━━━━━ Exercise data

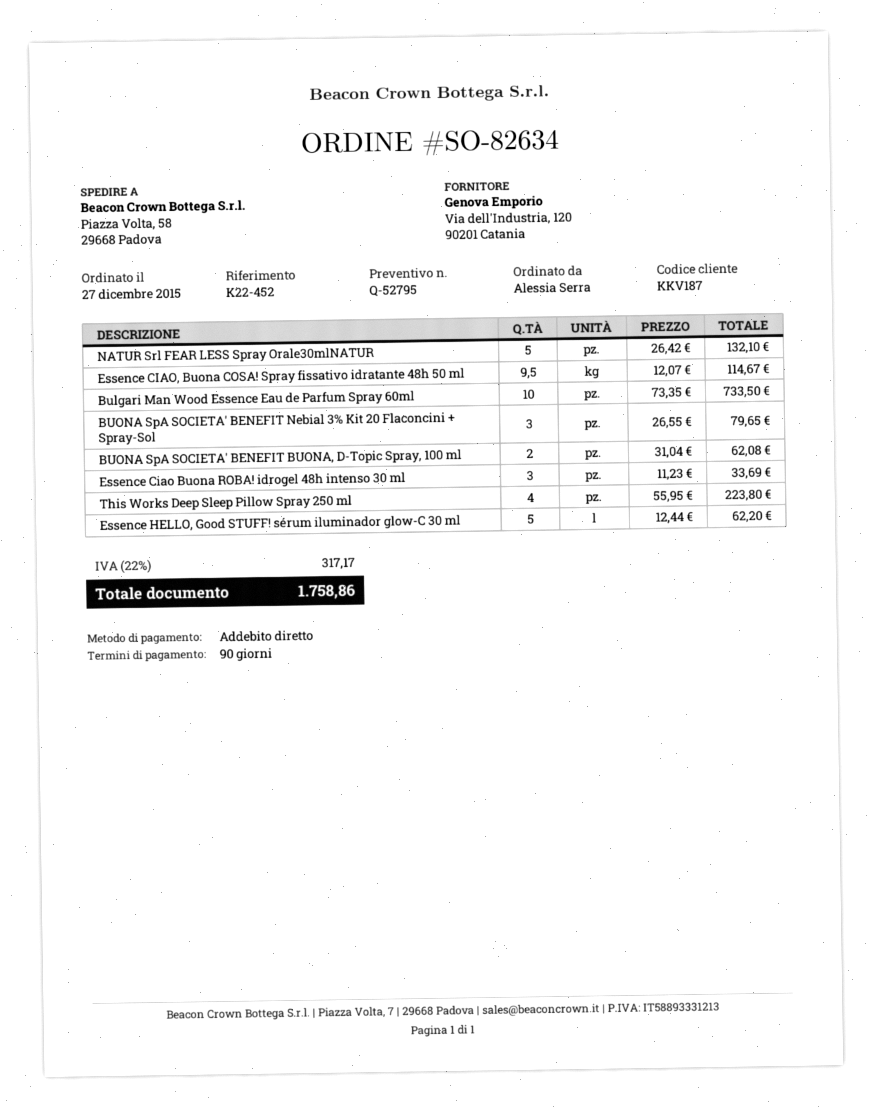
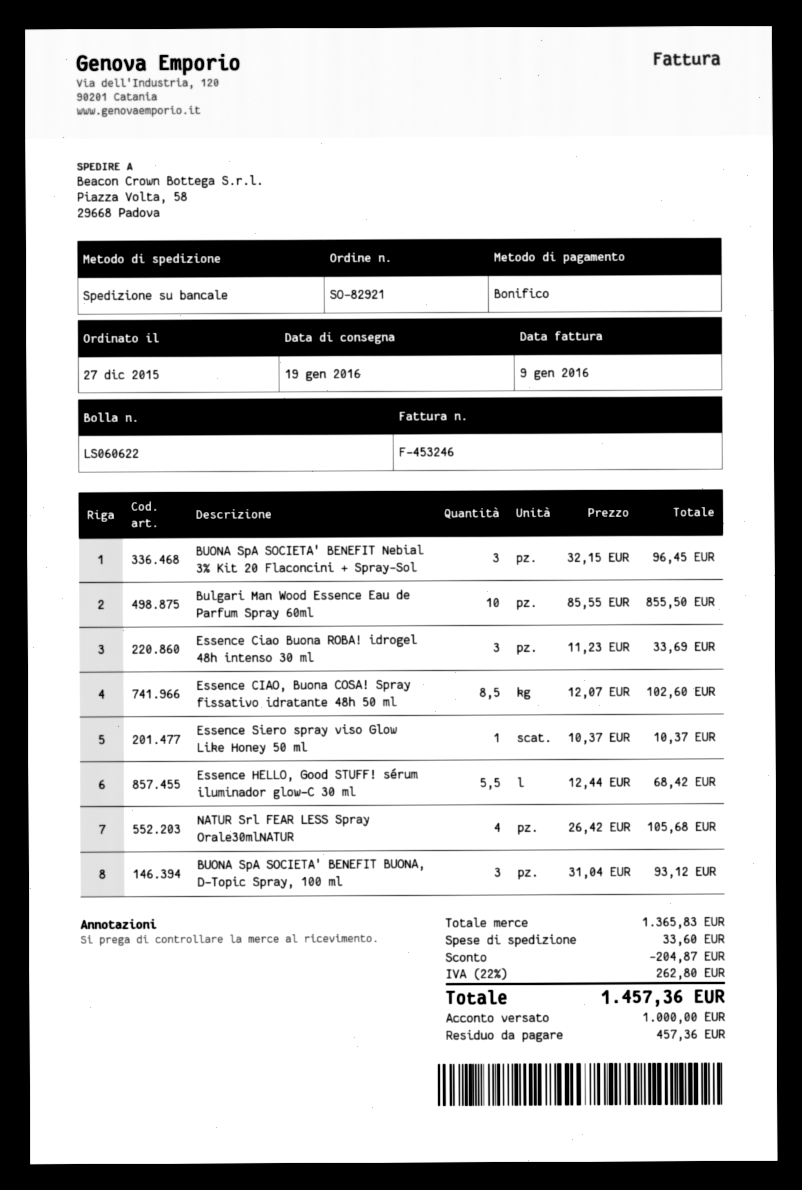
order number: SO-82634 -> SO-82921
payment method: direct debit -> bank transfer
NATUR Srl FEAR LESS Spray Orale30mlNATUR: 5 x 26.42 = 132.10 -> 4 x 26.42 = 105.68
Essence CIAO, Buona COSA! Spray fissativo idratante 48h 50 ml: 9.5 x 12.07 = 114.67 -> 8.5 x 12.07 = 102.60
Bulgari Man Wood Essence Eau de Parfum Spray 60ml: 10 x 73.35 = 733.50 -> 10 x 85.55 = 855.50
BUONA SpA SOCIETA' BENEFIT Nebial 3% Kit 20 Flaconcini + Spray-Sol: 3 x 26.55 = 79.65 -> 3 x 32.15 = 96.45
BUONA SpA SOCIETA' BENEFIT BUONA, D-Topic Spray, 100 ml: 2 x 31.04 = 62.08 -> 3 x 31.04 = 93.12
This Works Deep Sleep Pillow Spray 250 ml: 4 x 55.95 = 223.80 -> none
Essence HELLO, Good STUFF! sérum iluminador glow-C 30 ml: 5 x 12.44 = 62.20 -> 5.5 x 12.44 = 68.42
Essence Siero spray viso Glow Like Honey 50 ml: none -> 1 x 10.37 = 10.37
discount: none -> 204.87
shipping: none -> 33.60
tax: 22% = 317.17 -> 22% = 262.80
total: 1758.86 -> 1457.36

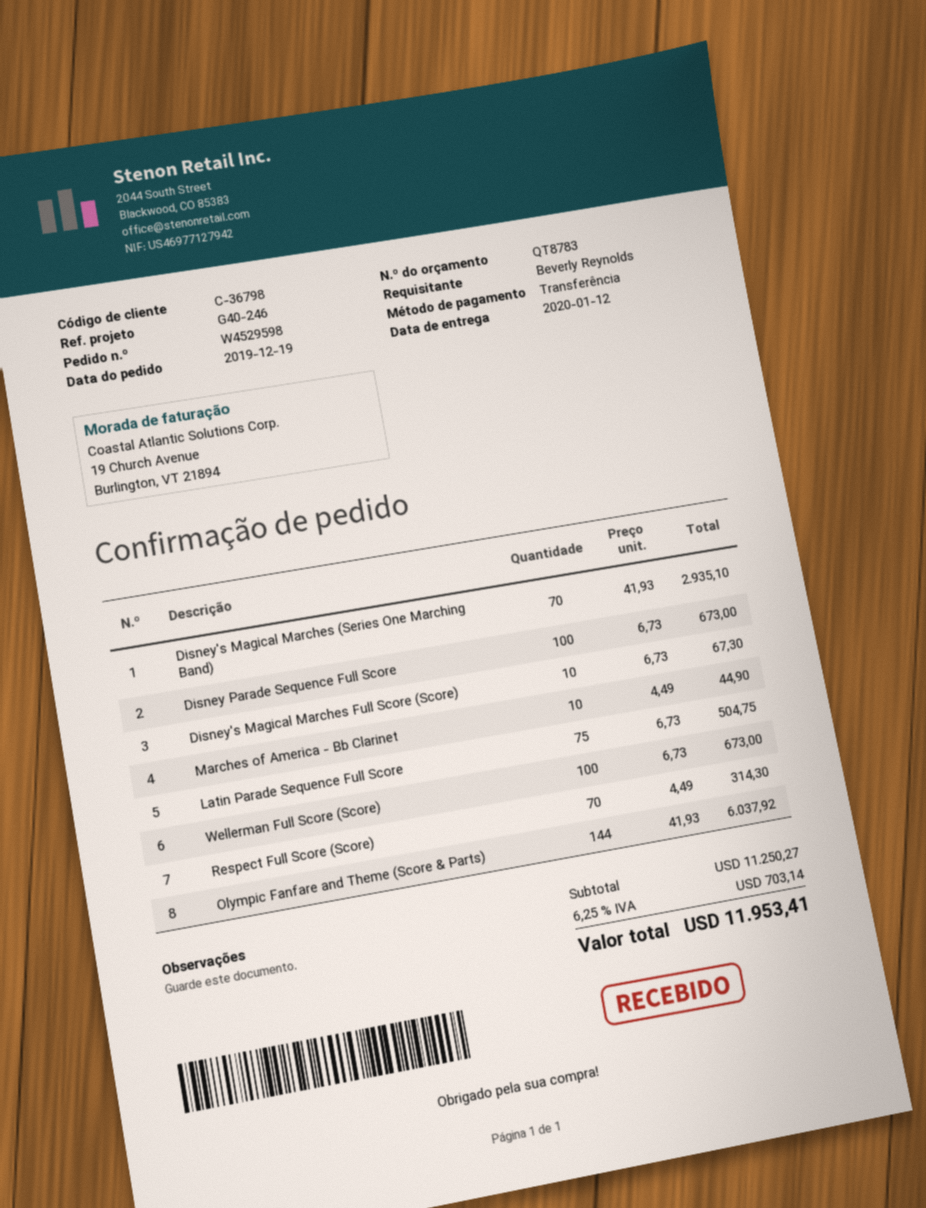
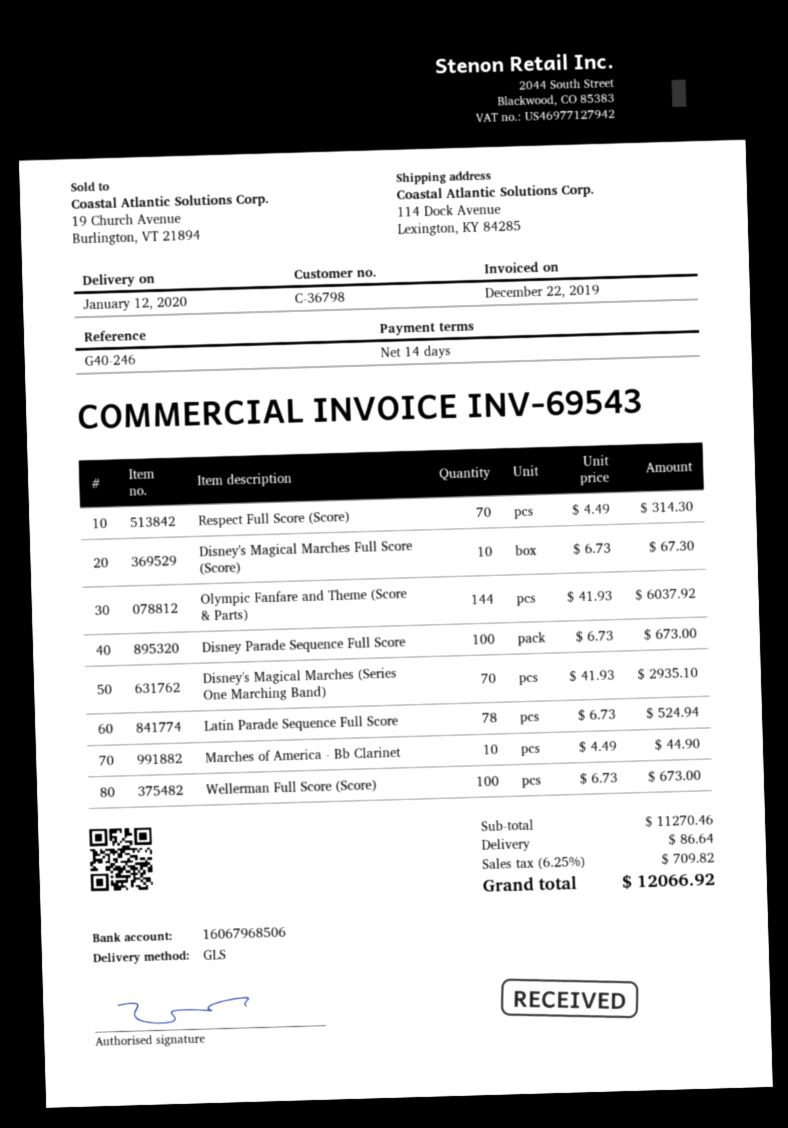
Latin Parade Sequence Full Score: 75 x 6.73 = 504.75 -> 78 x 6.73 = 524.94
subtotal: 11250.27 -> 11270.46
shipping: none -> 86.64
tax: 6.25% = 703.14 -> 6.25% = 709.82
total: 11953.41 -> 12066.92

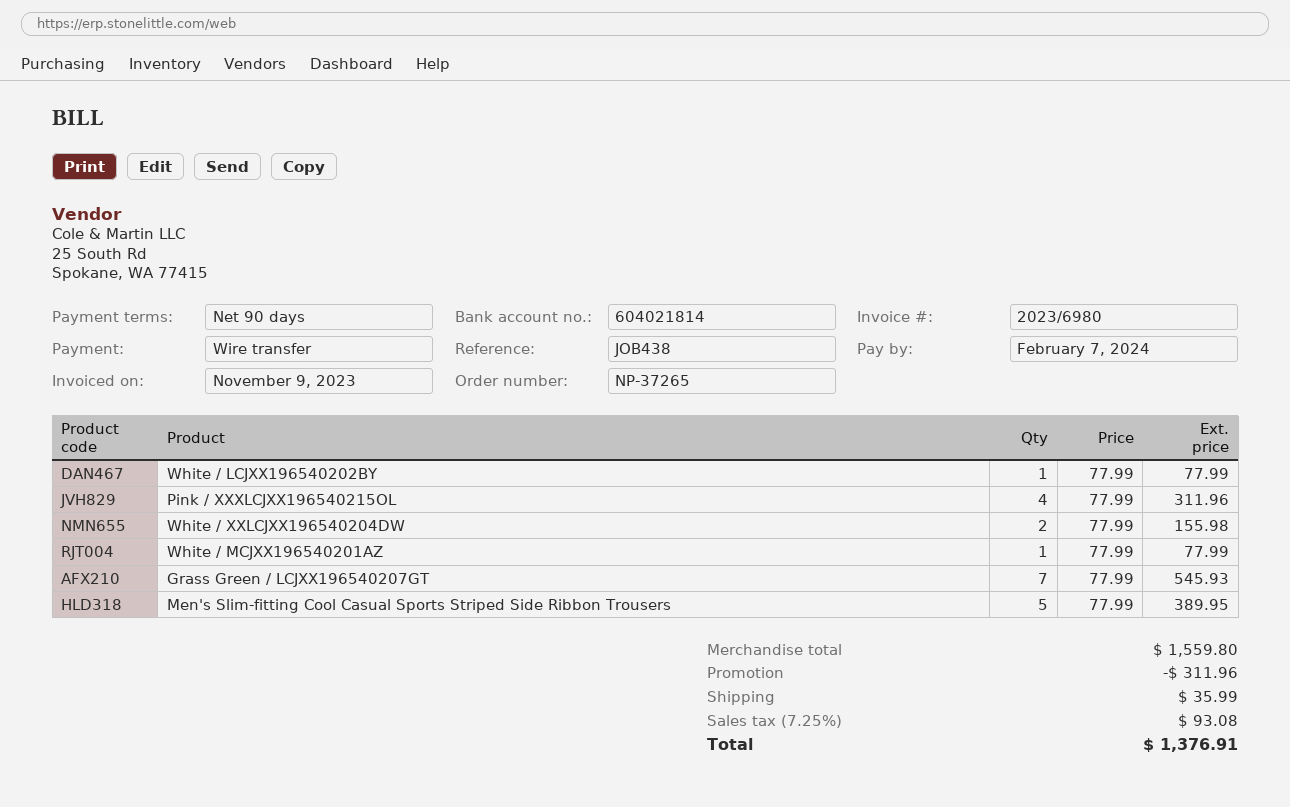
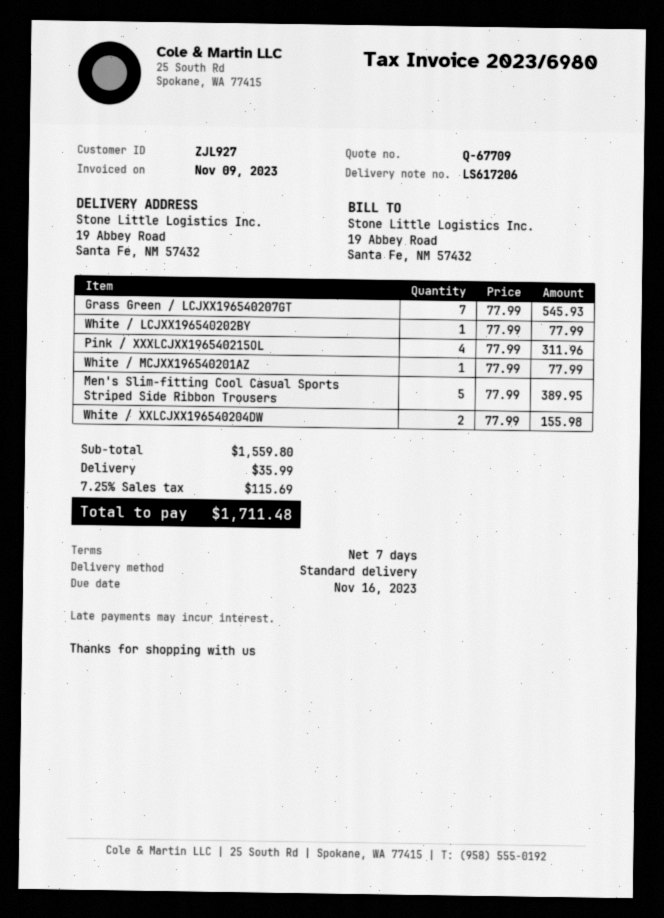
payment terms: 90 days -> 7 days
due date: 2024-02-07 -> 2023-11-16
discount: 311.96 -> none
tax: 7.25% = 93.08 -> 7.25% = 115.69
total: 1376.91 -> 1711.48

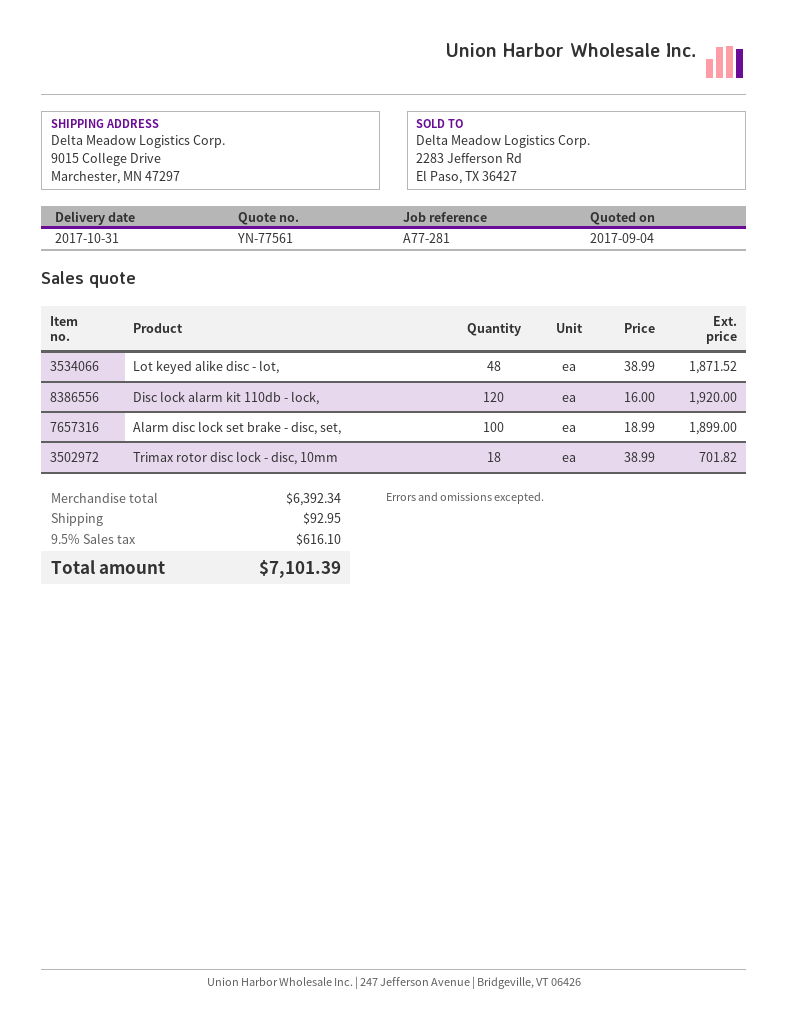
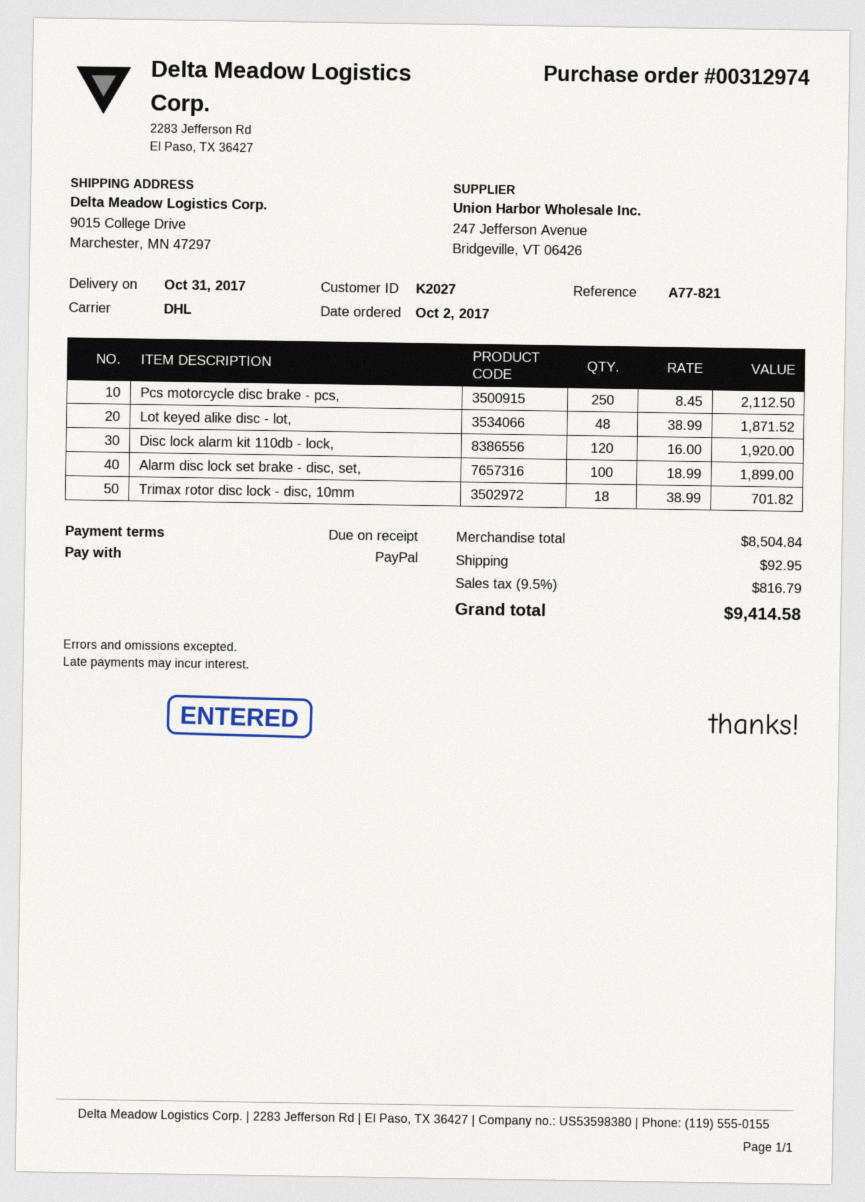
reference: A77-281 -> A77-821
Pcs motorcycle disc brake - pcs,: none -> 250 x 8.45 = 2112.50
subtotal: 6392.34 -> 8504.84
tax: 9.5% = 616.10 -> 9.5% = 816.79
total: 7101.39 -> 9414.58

━━━━━━━━━━

> Exercise
Output the data exactly as it is, with the pictures dropped.

> Output of the task
order number: SO-82634 -> SO-82921
payment method: direct debit -> bank transfer
NATUR Srl FEAR LESS Spray Orale30mlNATUR: 5 x 26.42 = 132.10 -> 4 x 26.42 = 105.68
Essence CIAO, Buona COSA! Spray fissativo idratante 48h 50 ml: 9.5 x 12.07 = 114.67 -> 8.5 x 12.07 = 102.60
Bulgari Man Wood Essence Eau de Parfum Spray 60ml: 10 x 73.35 = 733.50 -> 10 x 85.55 = 855.50
BUONA SpA SOCIETA' BENEFIT Nebial 3% Kit 20 Flaconcini + Spray-Sol: 3 x 26.55 = 79.65 -> 3 x 32.15 = 96.45
BUONA SpA SOCIETA' BENEFIT BUONA, D-Topic Spray, 100 ml: 2 x 31.04 = 62.08 -> 3 x 31.04 = 93.12
This Works Deep Sleep Pillow Spray 250 ml: 4 x 55.95 = 223.80 -> none
Essence HELLO, Good STUFF! sérum iluminador glow-C 30 ml: 5 x 12.44 = 62.20 -> 5.5 x 12.44 = 68.42
Essence Siero spray viso Glow Like Honey 50 ml: none -> 1 x 10.37 = 10.37
discount: none -> 204.87
shipping: none -> 33.60
tax: 22% = 317.17 -> 22% = 262.80
total: 1758.86 -> 1457.36

Latin Parade Sequence Full Score: 75 x 6.73 = 504.75 -> 78 x 6.73 = 524.94
subtotal: 11250.27 -> 11270.46
shipping: none -> 86.64
tax: 6.25% = 703.14 -> 6.25% = 709.82
total: 11953.41 -> 12066.92

payment terms: 90 days -> 7 days
due date: 2024-02-07 -> 2023-11-16
discount: 311.96 -> none
tax: 7.25% = 93.08 -> 7.25% = 115.69
total: 1376.91 -> 1711.48

reference: A77-281 -> A77-821
Pcs motorcycle disc brake - pcs,: none -> 250 x 8.45 = 2112.50
subtotal: 6392.34 -> 8504.84
tax: 9.5% = 616.10 -> 9.5% = 816.79
total: 7101.39 -> 9414.58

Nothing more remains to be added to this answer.